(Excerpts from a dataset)

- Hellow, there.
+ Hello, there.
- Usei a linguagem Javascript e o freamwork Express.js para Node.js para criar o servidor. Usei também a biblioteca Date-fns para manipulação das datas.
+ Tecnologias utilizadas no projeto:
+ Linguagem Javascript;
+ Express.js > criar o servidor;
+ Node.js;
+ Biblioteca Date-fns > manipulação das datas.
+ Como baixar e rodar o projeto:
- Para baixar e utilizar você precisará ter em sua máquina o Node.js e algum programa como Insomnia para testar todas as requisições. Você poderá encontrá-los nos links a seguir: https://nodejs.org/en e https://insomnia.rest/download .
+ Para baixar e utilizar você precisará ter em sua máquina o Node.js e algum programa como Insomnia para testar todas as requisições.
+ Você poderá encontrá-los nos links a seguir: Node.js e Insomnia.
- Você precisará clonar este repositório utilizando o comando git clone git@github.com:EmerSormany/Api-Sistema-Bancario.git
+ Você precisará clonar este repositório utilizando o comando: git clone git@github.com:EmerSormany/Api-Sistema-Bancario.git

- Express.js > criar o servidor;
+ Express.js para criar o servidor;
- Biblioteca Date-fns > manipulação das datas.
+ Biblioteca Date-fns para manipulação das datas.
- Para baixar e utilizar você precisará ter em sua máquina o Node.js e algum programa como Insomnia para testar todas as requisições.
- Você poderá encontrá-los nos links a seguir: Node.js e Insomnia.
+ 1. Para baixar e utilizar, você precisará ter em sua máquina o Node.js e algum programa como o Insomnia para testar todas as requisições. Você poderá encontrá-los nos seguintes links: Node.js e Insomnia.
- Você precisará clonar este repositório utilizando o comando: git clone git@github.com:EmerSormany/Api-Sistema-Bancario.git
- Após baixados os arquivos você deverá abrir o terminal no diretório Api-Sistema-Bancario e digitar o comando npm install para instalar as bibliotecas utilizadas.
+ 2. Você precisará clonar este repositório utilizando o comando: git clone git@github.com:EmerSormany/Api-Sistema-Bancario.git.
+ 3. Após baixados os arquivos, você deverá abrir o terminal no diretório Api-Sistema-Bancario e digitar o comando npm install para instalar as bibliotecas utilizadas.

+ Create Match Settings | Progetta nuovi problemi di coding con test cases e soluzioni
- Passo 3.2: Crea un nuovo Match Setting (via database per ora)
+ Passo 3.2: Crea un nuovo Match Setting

**PROBLEM:**
The records above are to be repeated in full, word for word.

**OUTPUT OF THE TASK:**
- Hellow, there.
+ Hello, there.
- Usei a linguagem Javascript e o freamwork Express.js para Node.js para criar o servidor. Usei também a biblioteca Date-fns para manipulação das datas.
+ Tecnologias utilizadas no projeto:
+ Linguagem Javascript;
+ Express.js > criar o servidor;
+ Node.js;
+ Biblioteca Date-fns > manipulação das datas.
+ Como baixar e rodar o projeto:
- Para baixar e utilizar você precisará ter em sua máquina o Node.js e algum programa como Insomnia para testar todas as requisições. Você poderá encontrá-los nos links a seguir: https://nodejs.org/en e https://insomnia.rest/download .
+ Para baixar e utilizar você precisará ter em sua máquina o Node.js e algum programa como Insomnia para testar todas as requisições.
+ Você poderá encontrá-los nos links a seguir: Node.js e Insomnia.
- Você precisará clonar este repositório utilizando o comando git clone git@github.com:EmerSormany/Api-Sistema-Bancario.git
+ Você precisará clonar este repositório utilizando o comando: git clone git@github.com:EmerSormany/Api-Sistema-Bancario.git

- Express.js > criar o servidor;
+ Express.js para criar o servidor;
- Biblioteca Date-fns > manipulação das datas.
+ Biblioteca Date-fns para manipulação das datas.
- Para baixar e utilizar você precisará ter em sua máquina o Node.js e algum programa como Insomnia para testar todas as requisições.
- Você poderá encontrá-los nos links a seguir: Node.js e Insomnia.
+ 1. Para baixar e utilizar, você precisará ter em sua máquina o Node.js e algum programa como o Insomnia para testar todas as requisições. Você poderá encontrá-los nos seguintes links: Node.js e Insomnia.
- Você precisará clonar este repositório utilizando o comando: git clone git@github.com:EmerSormany/Api-Sistema-Bancario.git
- Após baixados os arquivos você deverá abrir o terminal no diretório Api-Sistema-Bancario e digitar o comando npm install para instalar as bibliotecas utilizadas.
+ 2. Você precisará clonar este repositório utilizando o comando: git clone git@github.com:EmerSormany/Api-Sistema-Bancario.git.
+ 3. Após baixados os arquivos, você deverá abrir o terminal no diretório Api-Sistema-Bancario e digitar o comando npm install para instalar as bibliotecas utilizadas.

+ Create Match Settings | Progetta nuovi problemi di coding con test cases e soluzioni
- Passo 3.2: Crea un nuovo Match Setting (via database per ora)
+ Passo 3.2: Crea un nuovo Match Setting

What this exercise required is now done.